◆ Problem requirements ◆
Your answer must be the lines from the first record through the line that contains "- When management", copied exactly and without any pictures.

- Opening Delimiter -

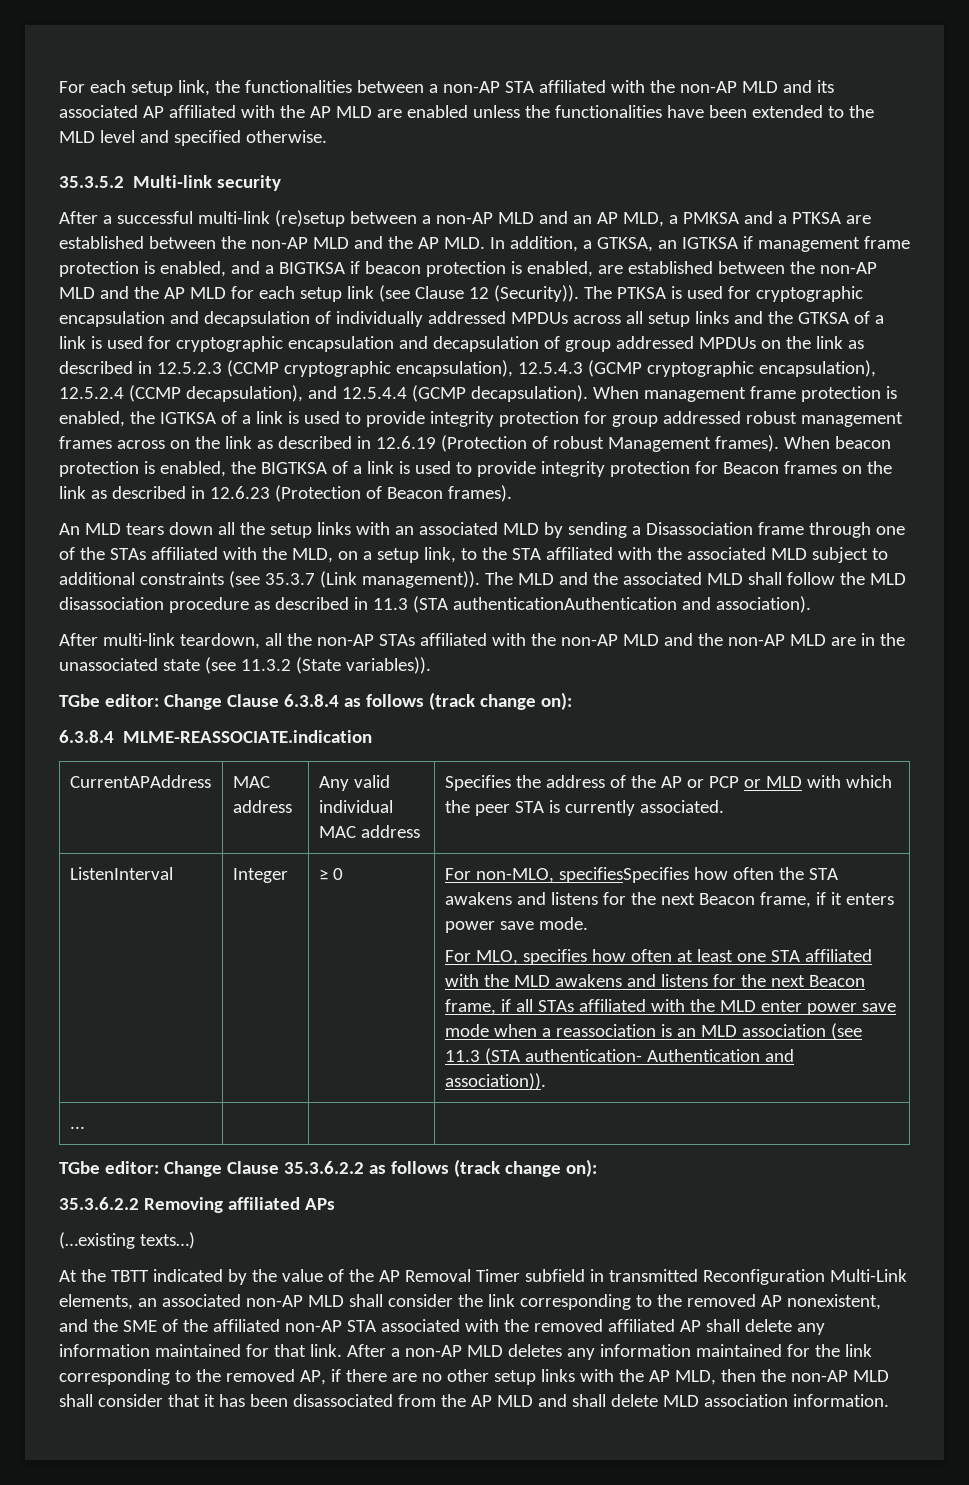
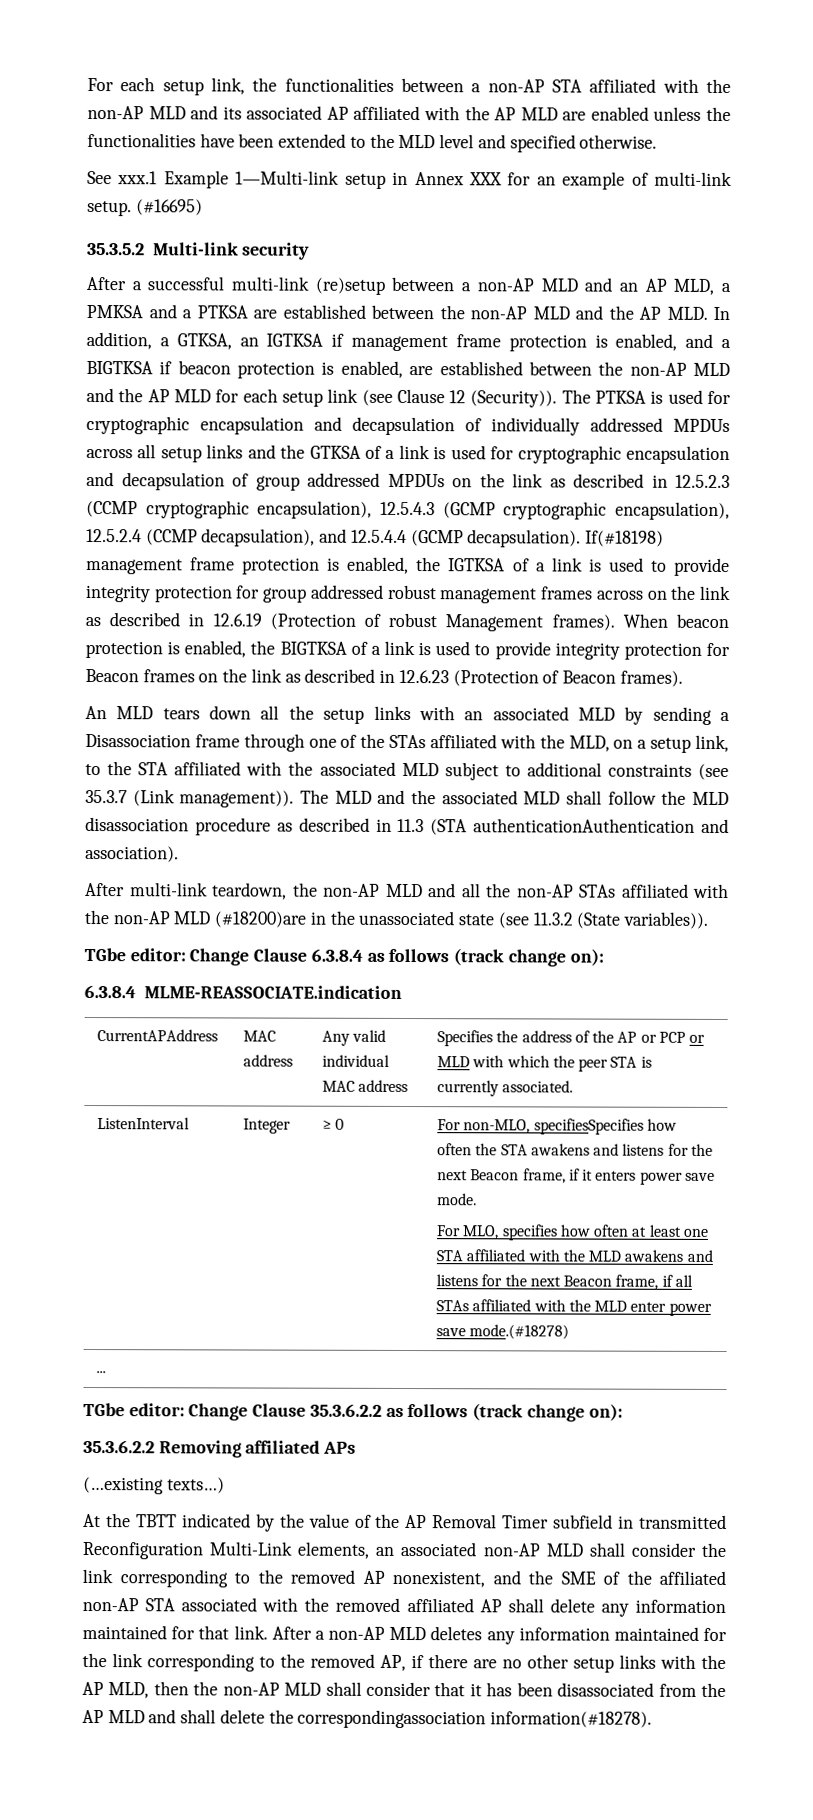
+ See xxx.1 Example 1—Multi-link setup in Annex XXX for an example of multi-link setup. (#16695)
- When management frame protection is enabled, the IGTKSA of a link is used to provide integrity protection for group addressed robust management frames across on the link as described in 12.6.19 (Protection of robust Management frames).
+ If(#18198) management frame protection is enabled, the IGTKSA of a link is used to provide integrity protection for group addressed robust management frames across on the link as described in 12.6.19 (Protection of robust Management frames).
- After multi-link teardown, all the non-AP STAs affiliated with the non-AP MLD and the non-AP MLD are in the unassociated state (see 11.3.2 (State variables)).
+ After multi-link teardown, the non-AP MLD and all the non-AP STAs affiliated with the non-AP MLD (#18200)are in the unassociated state (see 11.3.2 (State variables)).
- For MLO, specifies how often at least one STA affiliated with the MLD awakens and listens for the next Beacon frame, if all STAs affiliated with the MLD enter power save mode when a reassociation is an MLD association (see 11.3 (STA authentication- Authentication and association)).
+ For MLO, specifies how often at least one STA affiliated with the MLD awakens and listens for the next Beacon frame, if all STAs affiliated with the MLD enter power save mode.(#18278)
- After a non-AP MLD deletes any information maintained for the link corresponding to the removed AP, if there are no other setup links with the AP MLD, then the non-AP MLD shall consider that it has been disassociated from the AP MLD and shall delete MLD association information.
+ After a non-AP MLD deletes any information maintained for the link corresponding to the removed AP, if there are no other setup links with the AP MLD, then the non-AP MLD shall consider that it has been disassociated from the AP MLD and shall delete the correspondingassociation information(#18278).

- Closing Delimiter -

◆ Response to the exercise ◆
+ See xxx.1 Example 1—Multi-link setup in Annex XXX for an example of multi-link setup. (#16695)
- When management frame protection is enabled, the IGTKSA of a link is used to provide integrity protection for group addressed robust management frames across on the link as described in 12.6.19 (Protection of robust Management frames).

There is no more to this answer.